The upcoming World Primary Immunodeficiency Week (WPIW) is an excellent opportunity to try to achieve our goal that the medical community and the public will understand more about PI and encourage earlier diagnosis and better treatment. There is evidence to support better outcomes with earlier diagnosis. We believe very much in what the late Dr. Robert A Good, father of Clinical Immunology, said when the first molecular genetic defects in PI were discovered:

"This is not the beginning of the end but just the end of the beginning of the field of PI"

Prof. Amos Etzioni MD on behalf of the WPIW steering committee

Thursday, March 10, 2011

Treatment of chronic rhinosinusitis with nasal polyposis with oral steroids followed by topical steroids

Chronic rhinosinusitis (CRS) with nasal polyposis is a common problem resulting in nasal blockage, facial pain, and hy- posmia. Responses to therapy are frequently incomplete, and relapses are common. Although oral steroids are recommended when specialty care is required, little is known about their efficacy. In a study reported in the Annals of Internal Medicine, 60 adults with CRS and moderate-sized or larger nasal polyps who were referred by their primary physicians for specialty care received oral prednisolone, 25 mg/d, or placebo for 2 weeks, followed in both groups by fluticasone propionate nasal drops, 400 µg twice daily, for 8 weeks and then fluticasone propionate nasal spray, 200 µg twice daily, for 18 weeks. Initial oral steroid therapy followed by topical steroid therapy seems to be more effective over 6 months than topical steroid therapy alone in decreasing polyp size and improving olfaction in patients referred for specialty care of CRS with at least moderate nasal polyposis.

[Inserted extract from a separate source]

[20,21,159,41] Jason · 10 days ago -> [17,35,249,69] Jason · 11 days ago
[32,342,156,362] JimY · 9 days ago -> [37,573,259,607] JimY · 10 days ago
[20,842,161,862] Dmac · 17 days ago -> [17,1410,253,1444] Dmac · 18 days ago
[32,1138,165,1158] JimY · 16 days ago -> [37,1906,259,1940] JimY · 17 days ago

Will this study modify your practice?

Tuesday, February 22, 2011

Ragweed pollen season is earlier and longer

Climate change will have enormous effects on human health. It may profoundly modify exposure to pollens of invasive species and therefore modify allergic diseases with anticipated increases in prevalence and severity. A new study published in the Proceedings of the National Academy of Sciences finds that the length of the ragweed season in some northern U.S. states has grown by more than two weeks since 1995, and the length of the ragweed season in some areas of Canada has been extended by nearly a month. According to lead author Lewis Ziska (Agricultural Research Service, U.S. Department of Agriculture), as quoted in a U.S. News & Report article about the study, "This study is a confirmation of what the Intergovernmental Panel on Climate Change has been projecting. We've gone from a theoretical projection of changes in the timing of ragweed season, to boots on the ground starting to see it happen." This increased length of the season might be associated with increased prevalence in allergy.

Is this apparent in your clinical practice?

Monday, January 17, 2011

The asthma epidemic has still not abated in the U.S.

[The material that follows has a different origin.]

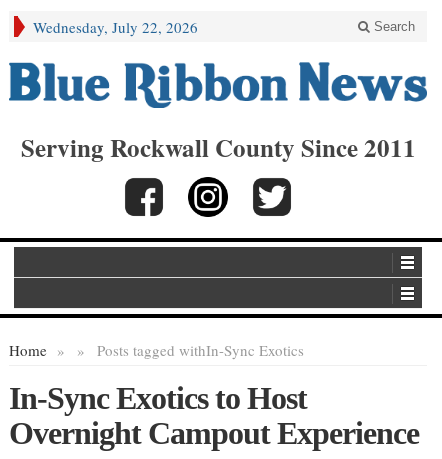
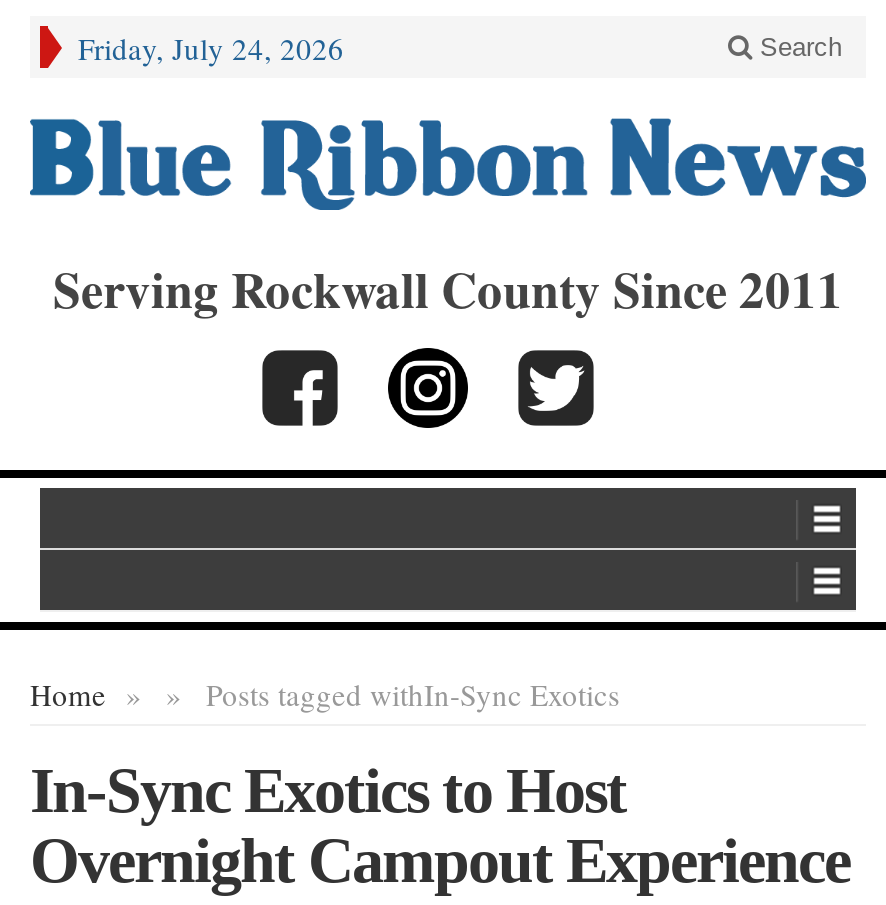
[33,17,198,37] Wednesday, July 22, 2026 -> [78,28,344,68] Friday, July 24, 2026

Some epidemiologic studies suggest that asthma prevalence and severity are decreasing in high-income countries. However, it appears that there is a large heterogeneity among populations.

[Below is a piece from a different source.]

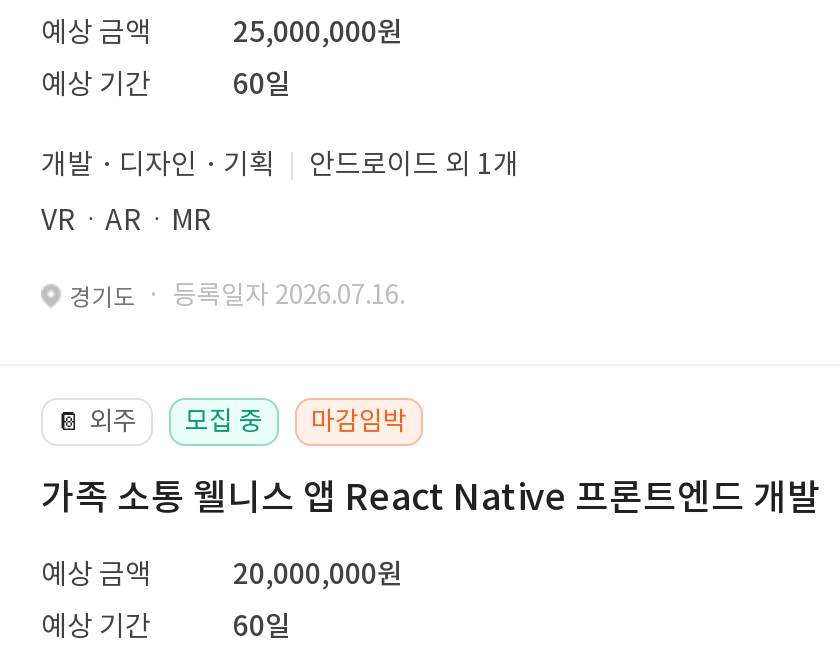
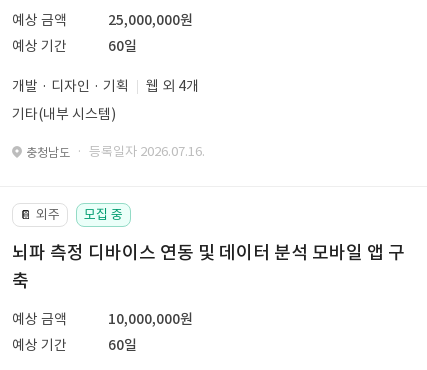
[309,146,519,182] 안드로이드 외 1개 -> [146,77,199,95] 웹 외 4개
[41,202,213,238] VRㆍARㆍMR -> [12,105,116,123] 기타(내부 시스템)
[69,278,405,312] 경기도 · 등록일자 2026.07.16. -> [26,143,205,160] 충청남도 · 등록일자 2026.07.16.
[41,404,821,520] 마감임박 | 가족 소통 웰니스 앱 React Native 프론트엔드 개발 -> [12,241,405,292] 뇌파 측정 디바이스 연동 및 데이터 분석 모바일 앱 구 | 축
[233,556,403,592] 20,000,000원 -> [108,310,193,328] 10,000,000원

The U.S. National Center for Health Statistics’ report "Asthma Prevalence, Health Care Use, and Mortality: United States, 2005-2009" (January 12, 2011) presents recent figures for the US. In 2009, current asthma prevalence was 8.2% of the U.S. population (24.6 million people); within population subgroups it was higher among females, children, persons of non-Hispanic black and Puerto Rican race or ethnicity, persons with family income below the poverty level, and those residing in the Northeast and Midwest regions. In 2008, persons with asthma missed 10.5 million school days and 14.2 million work days due to their asthma. In 2007, there were 1.75 million asthma-related emergency department visits and 456,000 asthma hospitalizations.

It is therefore of great importance to consider asthma as a major public health problem, in particular in underserved populations.